I think I am starting to put this altogether now.

I will stick my neck out and say that years ago, we may have been TWC. But now we are, as Houston Ed said, ABS with CTC overlay (at least I think that is the way he had it) We still have a lot of rural area here in the true midwest and ABS makes sense. Plus it is fun to watch - when you can see the signals.

Pssst … mookie … I’m hiding from the dispatcher right now …caller ID makes me smile !
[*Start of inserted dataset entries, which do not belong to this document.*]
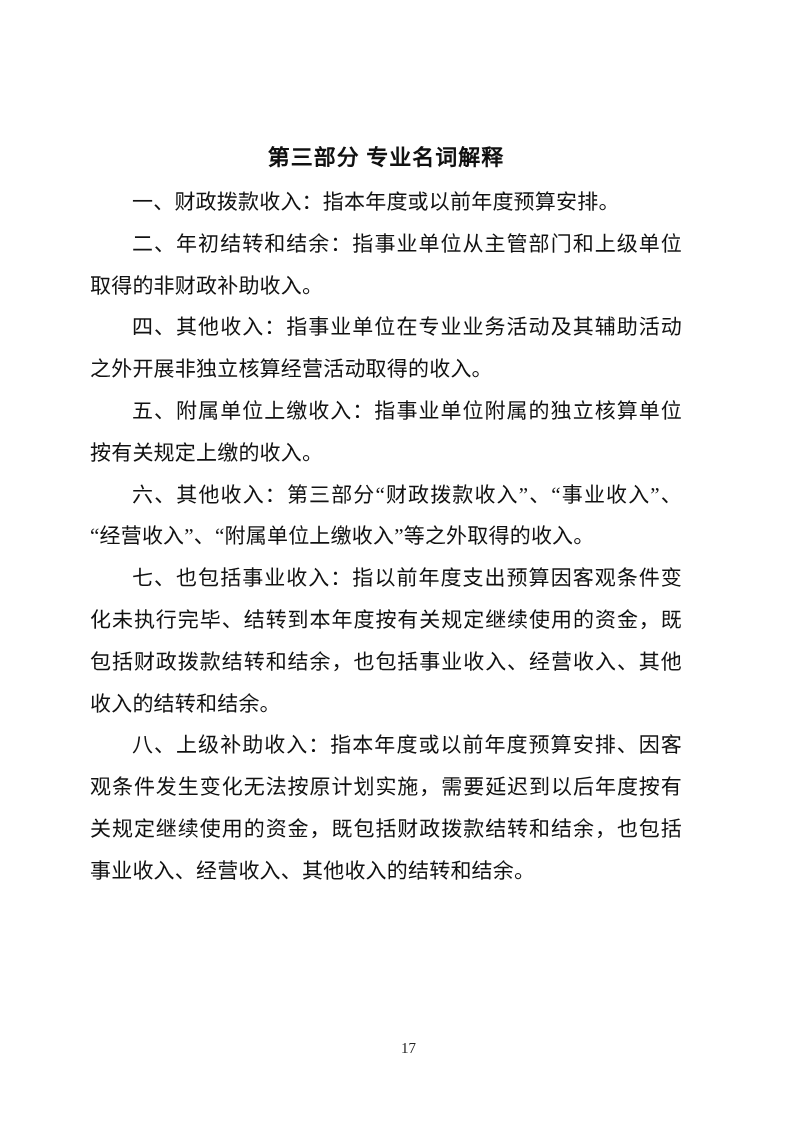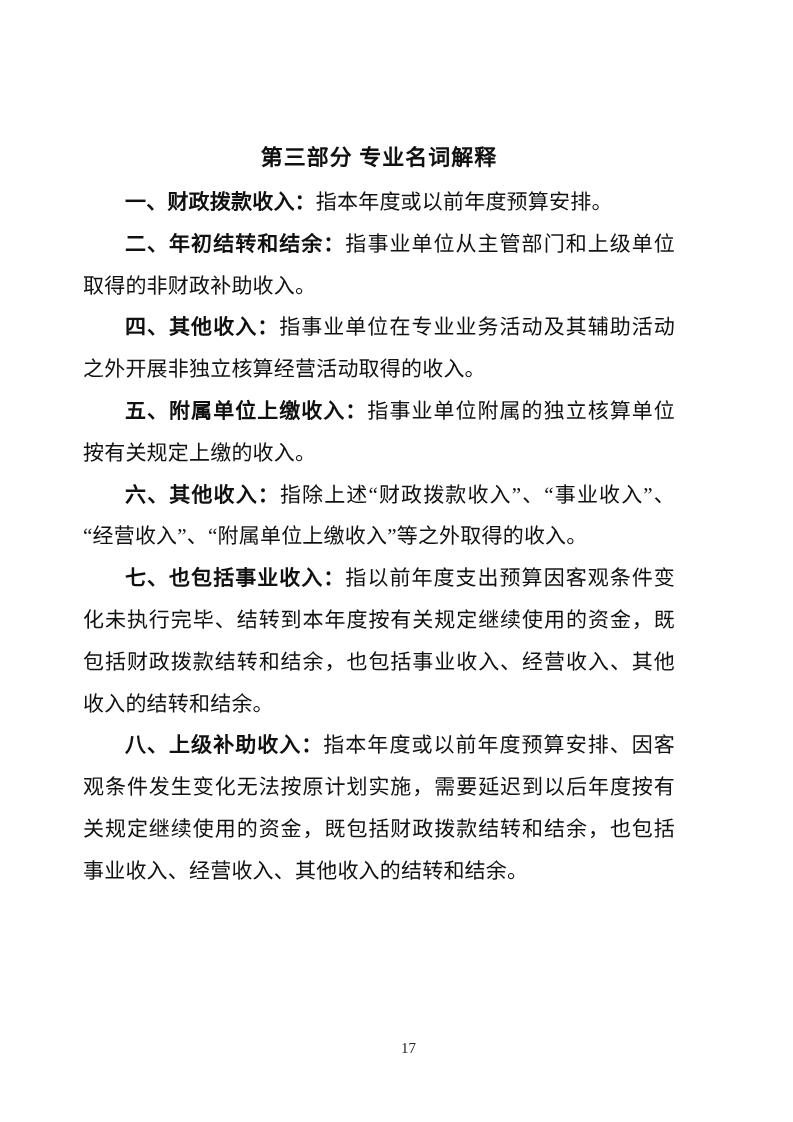--- a/index.html
+++ b/index.html
@@ -20,7 +20,7 @@
   .content {
     position: absolute;
     top: 144px;
-    left: 83px;
+    left: 90px;
     width: 592px;
   }
   .doc-title {

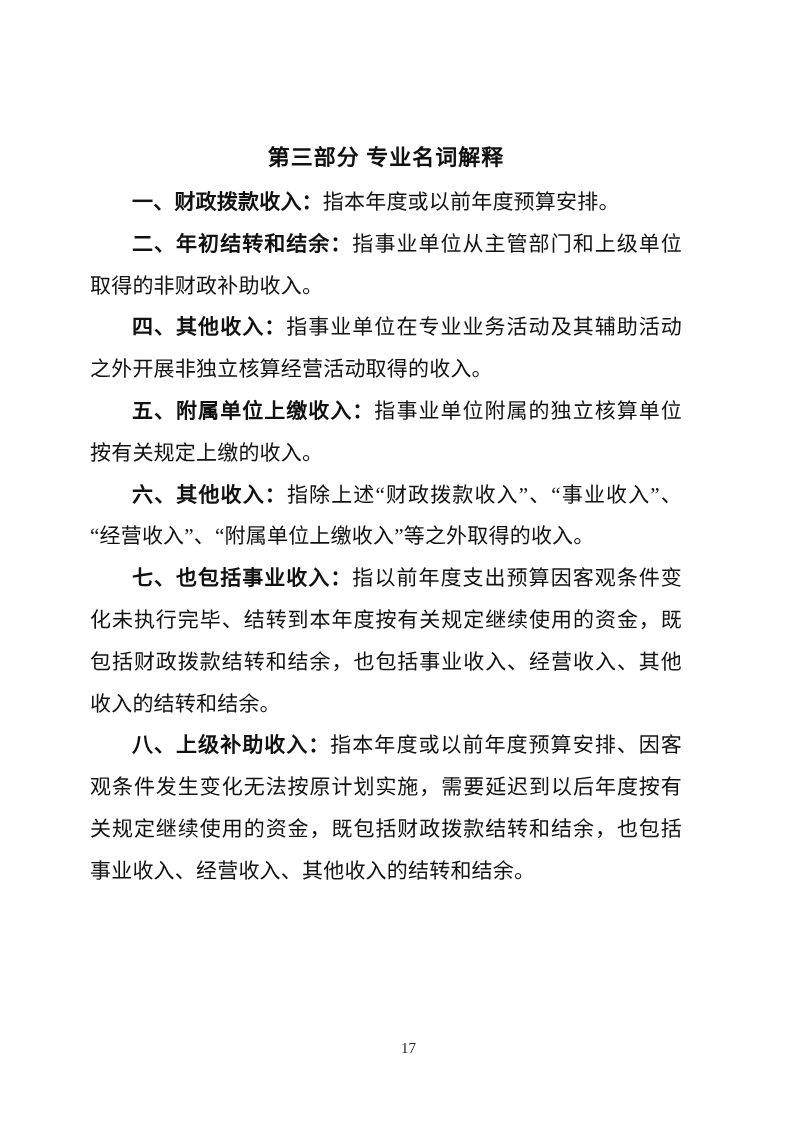--- a/index.html
+++ b/index.html
@@ -42,7 +42,7 @@
     letter-spacing: 0.2px;
   }
   .term-label {
-    font-weight: bold;
+    font-weight: normal;
   }
   .page-number {
     position: absolute;

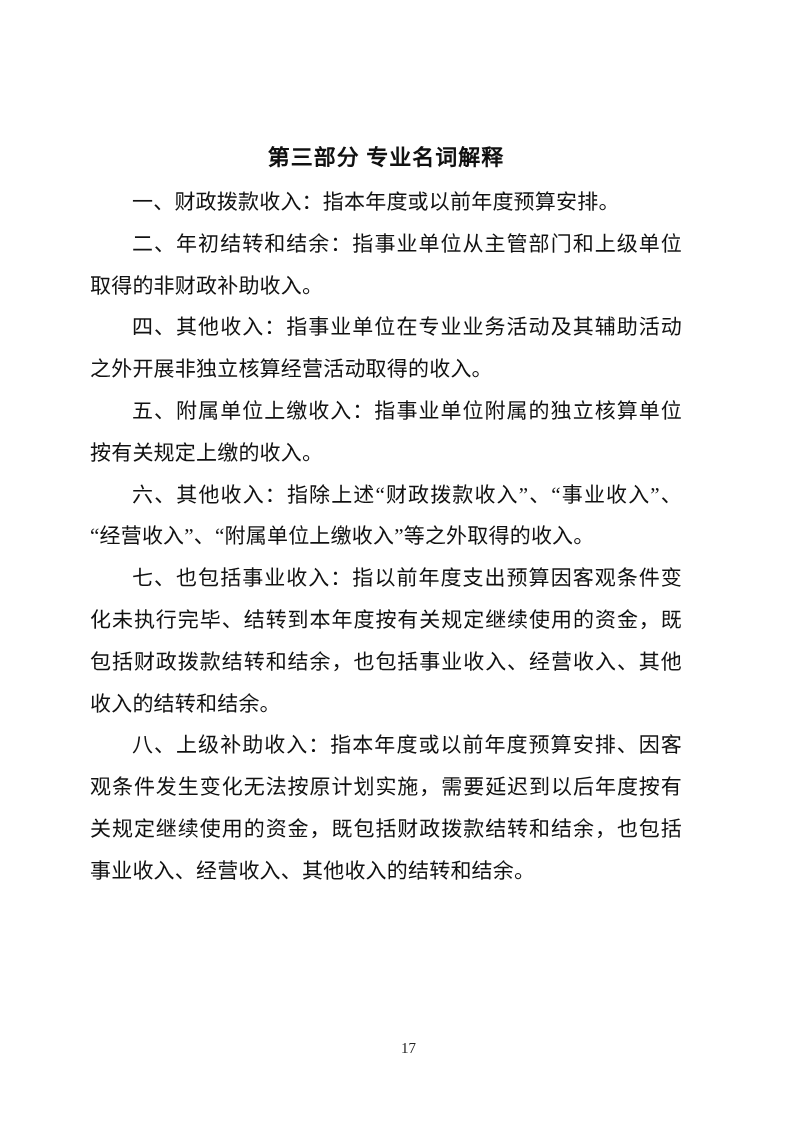--- a/index.html
+++ b/index.html
@@ -74,7 +74,7 @@
       <span class="term-label">五、附属单位上缴收入：</span><span>指事业单位附属的独立核算单位按有关规定上缴的收入。</span>
     </p>
     <p class="term">
-      <span class="term-label">六、其他收入：</span><span>指除上述“财政拨款收入”、“事业收入”、“经营收入”、“附属单位上缴收入”等之外取得的收入。</span>
+      <span class="term-label">六、其他收入：</span><span>第三部分“财政拨款收入”、“事业收入”、“经营收入”、“附属单位上缴收入”等之外取得的收入。</span>
     </p>
     <p class="term">
       <span class="term-label">七、也包括事业收入：</span><span>指以前年度支出预算因客观条件变化未执行完毕、结转到本年度按有关规定继续使用的资金，既包括财政拨款结转和结余，也包括事业收入、经营收入、其他收入的结转和结余。</span>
Mookie (and others) - To get back to the original question (above), some things that I just thought of:

As a better answer and perhaps to help understand this, you might want to download - or at least look at (depending on how sophisticated and powerful your computer is) - the “freeware” simulation game “Train Dispatcher 2” from SoftRail (formerly Signal Computer Consultants - their home page is: http://www.signalcc.com ), Upated 2/12/2006, at:

http://www.signalcc.com/train2/td2freeware.html

Also, the ATCS display for the UP’s east approach to the Moffat Tunnel on Kevin Morgan’s “Colorado Railfan” website at: http://www.coloradorailfan.com/ , then “Data” and “Moffat CTC Display” to get to the “Moffat Tunnel Sub ATCS Display” at: http://www.coloradorailfan.com/data/atcs/atcs.asp

See also the ATCS website at: http://www.atcsmon.com/

Finally, if you run into a railfan someplace that has a laptop and the ATCS software up and running for where you’re at - say, at Rochelle or some other “hotspot” - then you

Pssst…Randy - you will never get to be the richest railroader in the cemetary if you hide from your dispatcher…[:D]

Why would you want to hide from the dispatcher? Sure, he might not be happy about you stopping your train at a gas station to use the bathroom, because the CSX loco bathrooms are too filthy, but that’s what the railroad gets for not maintaining teh bathrooms. Not the train crew’s fault…

Does the really happen… i.e. a crew stopping a train to use the washroom or to duck into a coffee shop?